On the occasion of Anne Stenros attending ‘The Future of the Creative Industries: BREXIT and its consequences in Europe’ in Dortmund in February, The Business of Brand Management met the former Chief Design Officer of Helsinki to talk about design, brands and cities.
Anne Stenros learned it the hard way. After ten years as design director at KONE, one of the world’s biggest elevator companies, Stenros was appointed Chief Design Officer for the Finnish capital Helsinki in 2016. She left the position a-year-and-a-half later, frustrated about the difficulties of integrating strategic design thinking with the shifting agendas of politics.
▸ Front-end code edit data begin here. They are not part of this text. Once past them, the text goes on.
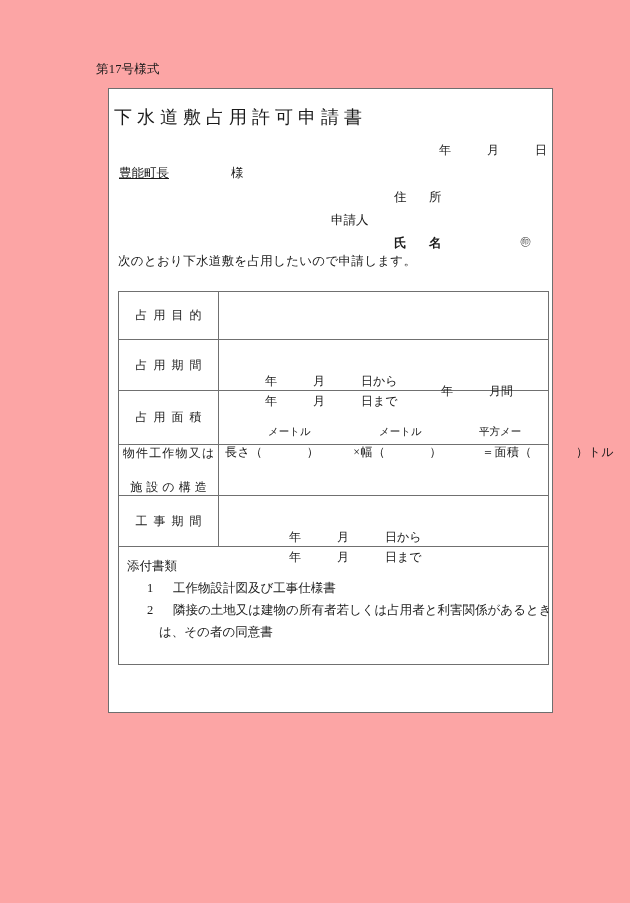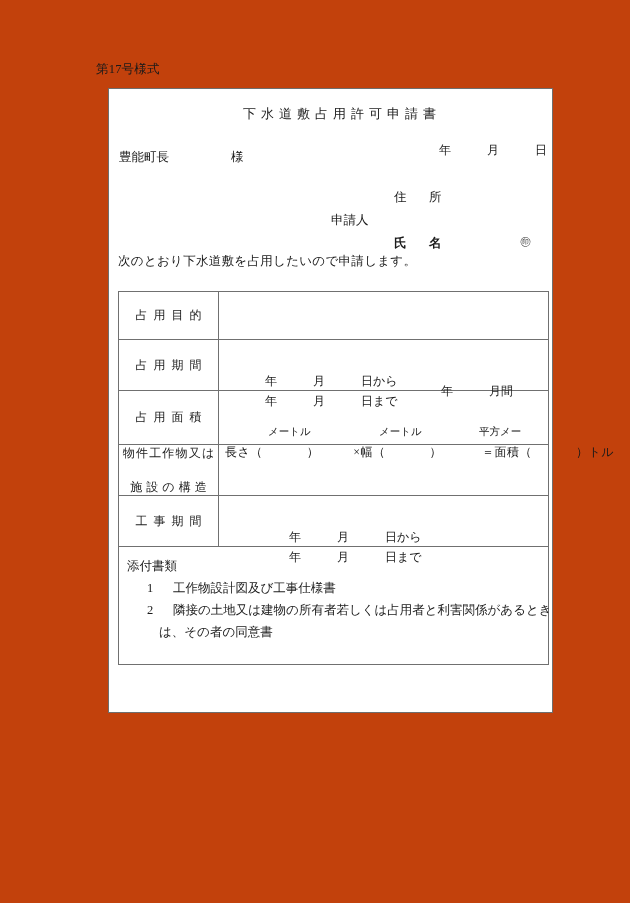--- a/index.html
+++ b/index.html
@@ -21,7 +21,7 @@
     left: 0; top: 0;
     width: 630px;
     height: 903px;
-    background: #c2410c;
+    background: #fca5a5;
   }
 
   

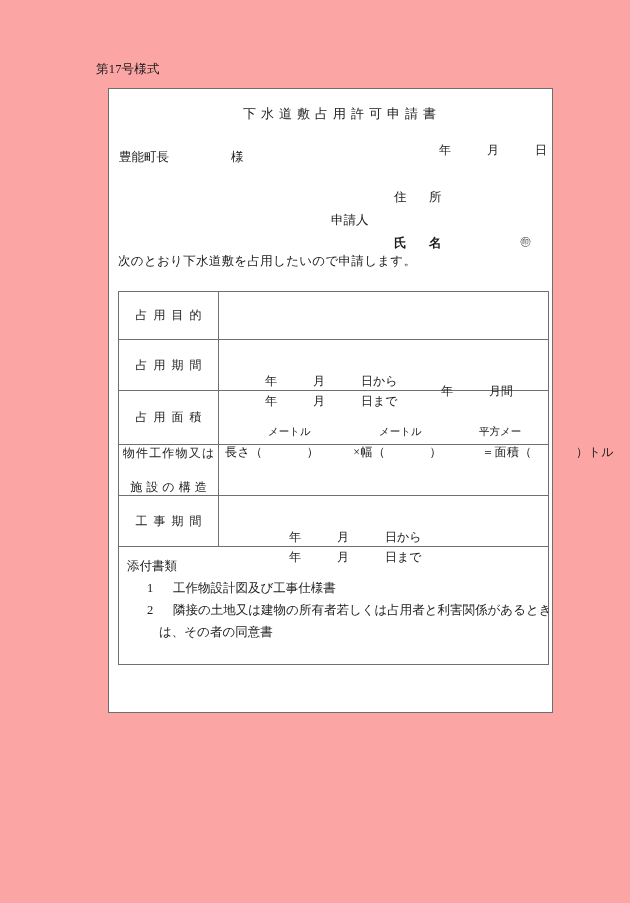--- a/index.html
+++ b/index.html
@@ -49,11 +49,11 @@
   
   .doc-title {
     position: absolute;
-    left: 8px;
+    left: 0;
     top: 16px;
     width: 445px;
-    text-align: center;
-    font-size: 13px;
+    text-align: left;
+    font-size: 18px;
     letter-spacing: 5px;
     text-indent: 5px;
     white-space: nowrap;

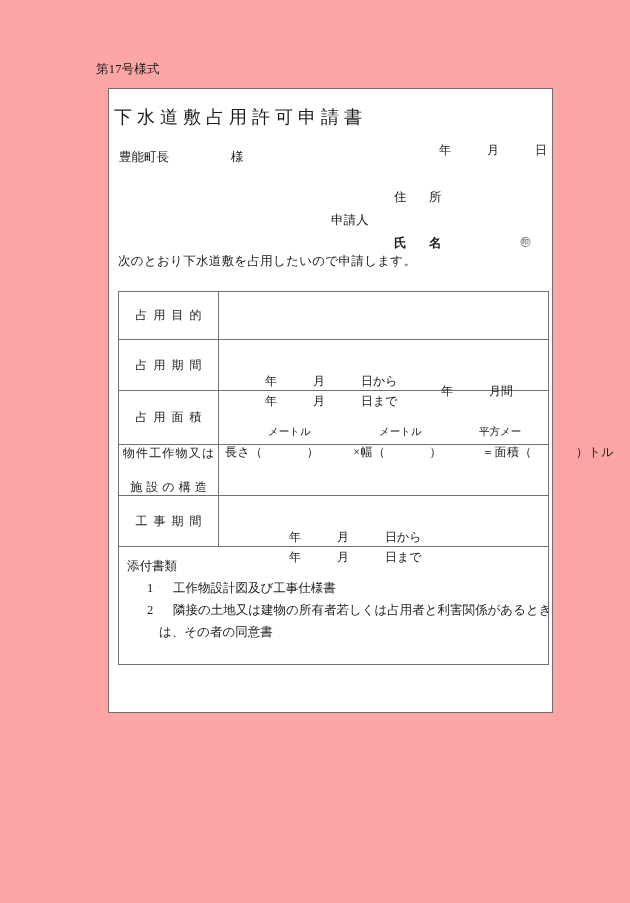--- a/index.html
+++ b/index.html
@@ -72,9 +72,10 @@
   .addressee {
     position: absolute;
     left: 10px;
-    top: 60px;
-    font-size: 12.5px;
-    white-space: nowrap;
+    top: 76px;
+    font-size: 12.5px;
+    white-space: nowrap;
+    text-decoration: underline;
   }
   .addressee .sama { display: inline-block; margin-left: 62px; }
At the time, her appointment in Helsinki attracted international attention. And given the eminent history of design in Finland, it was perhaps natural that the city was amongst the first worldwide to establish a role for directing design on a civic level.
However, around the time of Stenros being appointed, the city underwent major restructuring on an organisational level. “It was a power struggle everywhere with constant change,” Stenros recalls, “and on top of that came a new political regime and a new mayor. There was too much turbulence! I was talking about transformation and change through design thinking. But they had had enough of change!”
Helsinki was nominated as the European Capital of Culture in 2000 and the World Design Capital in 2012. Missing in particular the momentum of the latter, the role of the Chief Design Officer followed only four years later. “It was too late,” says Stenros.
Having missed the opportunity to surf on the success of its 2012 status and bogged down by administrative and organisational unrest, Helsinki did not easily relate to Stenros’ supplementing traditional strategic planning with scenario planning, micro-learning and trend research. “There are so few people who can think strategically about design,” she says.
Upon her leaving the position as Chief Design Officer, Helsinki did not fill the vacancy but created a new job for a Chief Digital Officer. Regardless of Stenros’ accomplishments while in office, the cancellation of her position and replacing this with a Chief Digital Officer may be symptomatic for our times: the crude and perverse idea that if one just gets the numbers right – from clicks to capital – the world is better. Yet, whether Helsinki or Google, your favourite gym or Internet shop, numbers only reflect one part of the story and little or none of your personal experience.
Meanwhile, Stenros believes that cities should be less solely service oriented and focus more on the spirit of city life. “The human aspect goes beyond the functional,” she argues. Yet, despite her personal professional experience with Helsinki, she sees many good things currently happening in the city. There are new, free DIY spaces and cultural offerings, start-ups, social programmes, and more. Helsinki is an inclusive city with a focus on education and climate change.
However, notwithstanding a design history that includes Saarinen and Aalto, Nokia and Marimekko, Helsinki’s hope to use design as a vehicle to further develop its urban culture and promote itself ran short of success. To brand a city or a town using design is difficult (see, for instance, the voice of Jürgen Häusler HERE).
In this context, the ultimate battle is not the one between directors like Stenros and political administrators; the ultimate battle is far more subtle and serious. Whether concerning cities, services or products, the battle will be waged between the value of numbers and the value of everything else. This “everything else” does not exclude numbers but revolves around values and lives as an extension of individual and collective existences. Eventually, this “everything else” delivers good numbers. In our world it is called brands, and design is the principal force that engenders it.